What is being asked> Retype only what runs from the beginning of the data through the line with "column cmc | position: 2 -> 4"; please omit the pictures and keep every line exact.

Stored records:
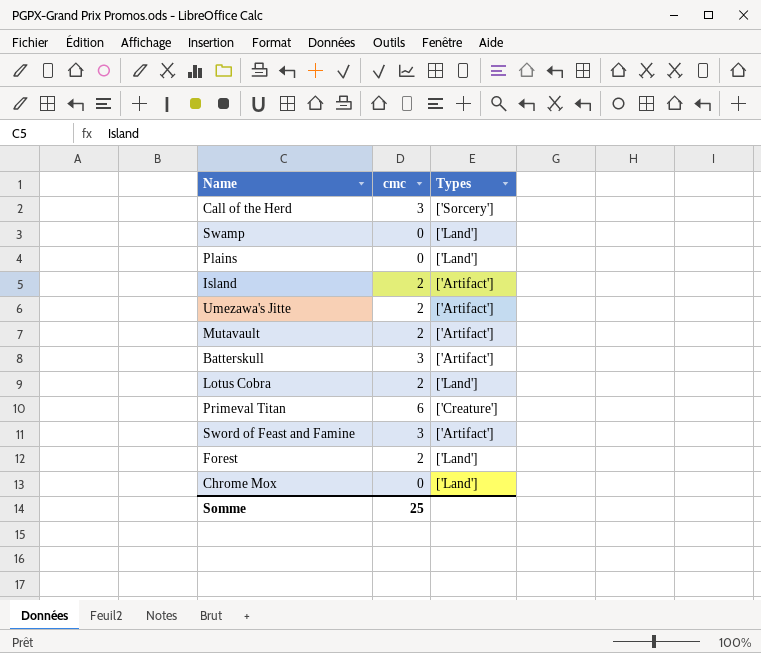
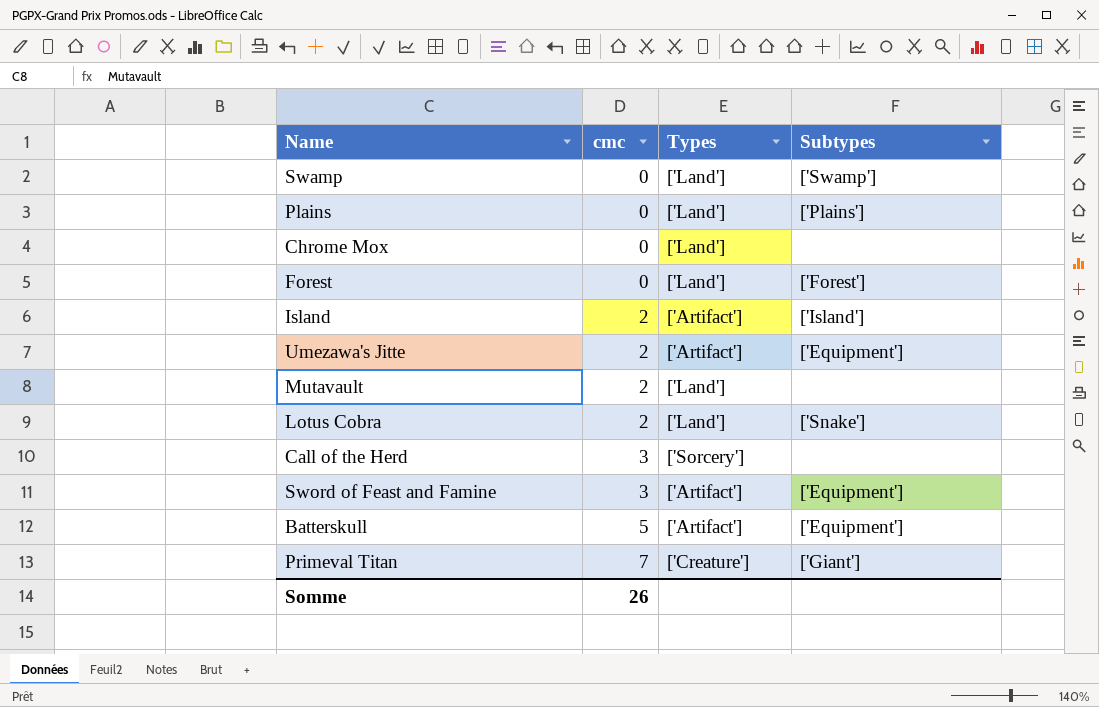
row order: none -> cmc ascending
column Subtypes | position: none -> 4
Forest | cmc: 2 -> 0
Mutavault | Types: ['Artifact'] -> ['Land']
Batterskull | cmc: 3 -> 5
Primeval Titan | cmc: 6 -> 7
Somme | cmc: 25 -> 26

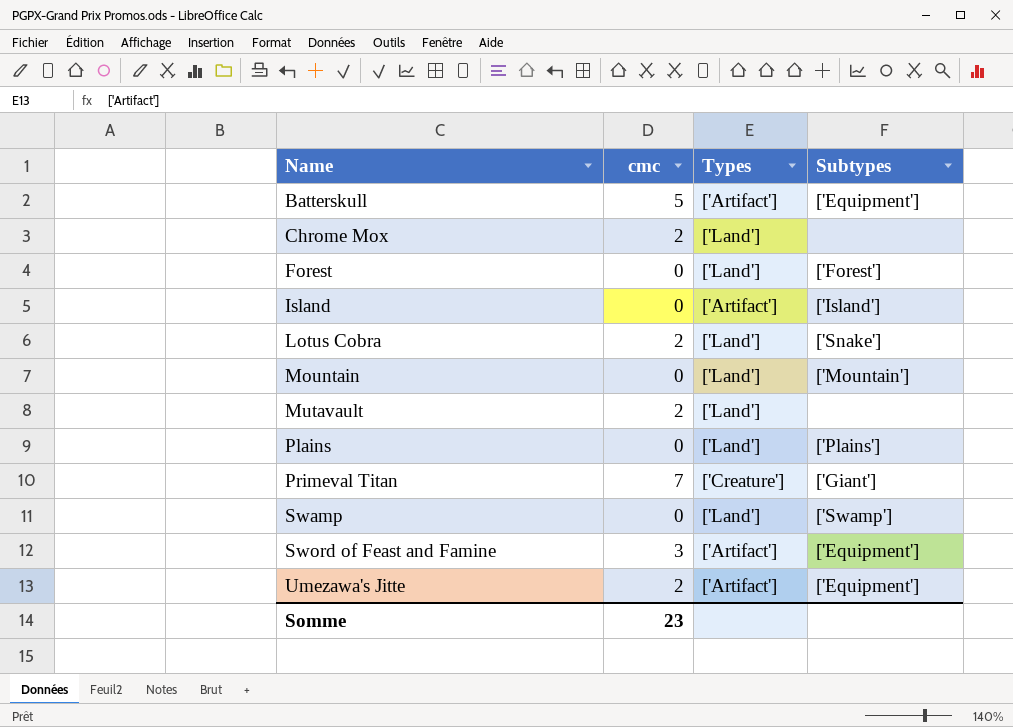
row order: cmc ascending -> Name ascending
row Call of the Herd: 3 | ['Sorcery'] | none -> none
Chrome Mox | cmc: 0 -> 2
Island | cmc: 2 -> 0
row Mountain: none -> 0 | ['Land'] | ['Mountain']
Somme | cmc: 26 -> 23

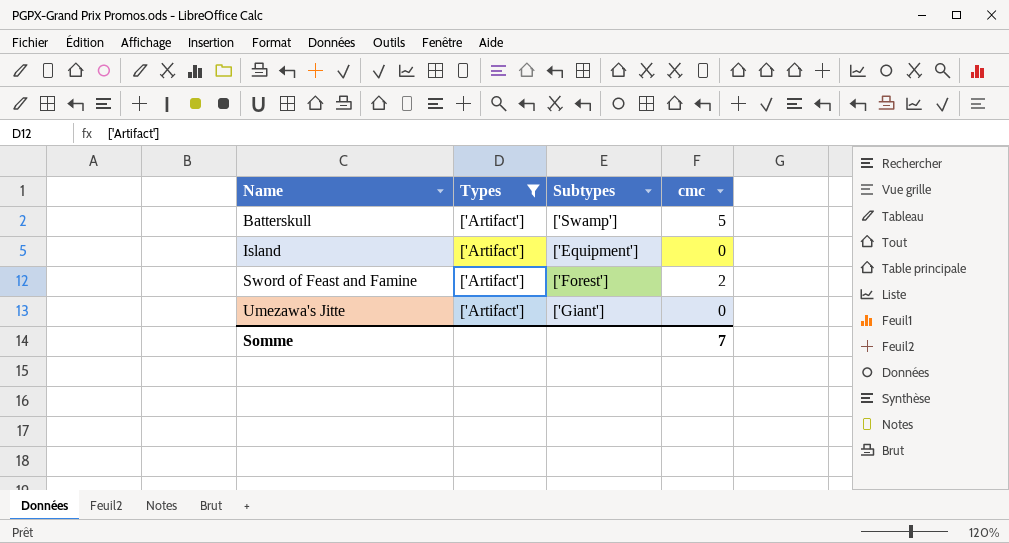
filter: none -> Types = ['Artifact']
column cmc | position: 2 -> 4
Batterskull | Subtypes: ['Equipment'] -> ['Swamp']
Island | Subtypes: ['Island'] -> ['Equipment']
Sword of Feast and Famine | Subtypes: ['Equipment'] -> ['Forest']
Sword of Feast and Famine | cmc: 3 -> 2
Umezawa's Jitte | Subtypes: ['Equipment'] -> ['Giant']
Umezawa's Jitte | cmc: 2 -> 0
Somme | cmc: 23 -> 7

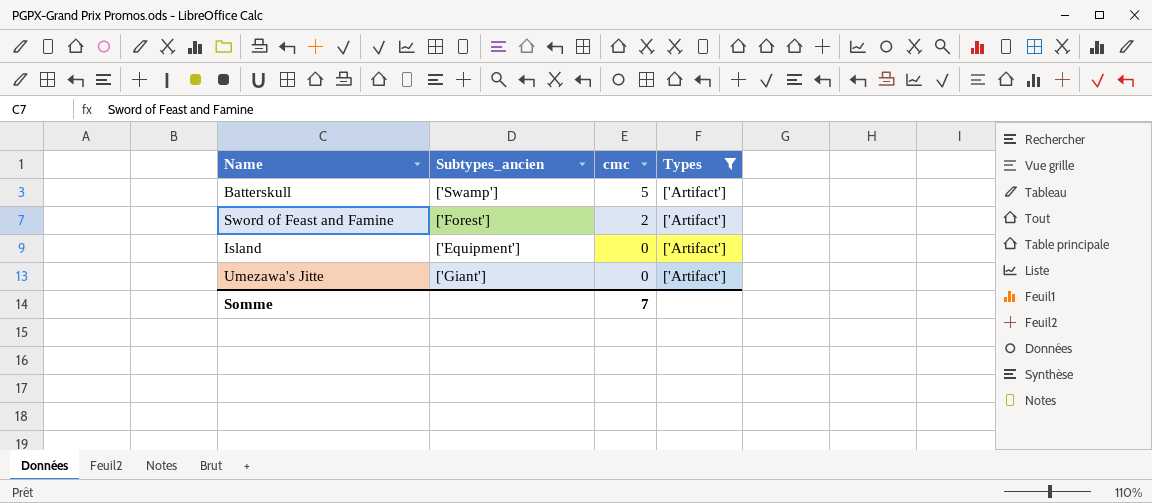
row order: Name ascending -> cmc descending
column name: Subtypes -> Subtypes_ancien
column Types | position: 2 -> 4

Your solution>
row order: none -> cmc ascending
column Subtypes | position: none -> 4
Forest | cmc: 2 -> 0
Mutavault | Types: ['Artifact'] -> ['Land']
Batterskull | cmc: 3 -> 5
Primeval Titan | cmc: 6 -> 7
Somme | cmc: 25 -> 26

row order: cmc ascending -> Name ascending
row Call of the Herd: 3 | ['Sorcery'] | none -> none
Chrome Mox | cmc: 0 -> 2
Island | cmc: 2 -> 0
row Mountain: none -> 0 | ['Land'] | ['Mountain']
Somme | cmc: 26 -> 23

filter: none -> Types = ['Artifact']
column cmc | position: 2 -> 4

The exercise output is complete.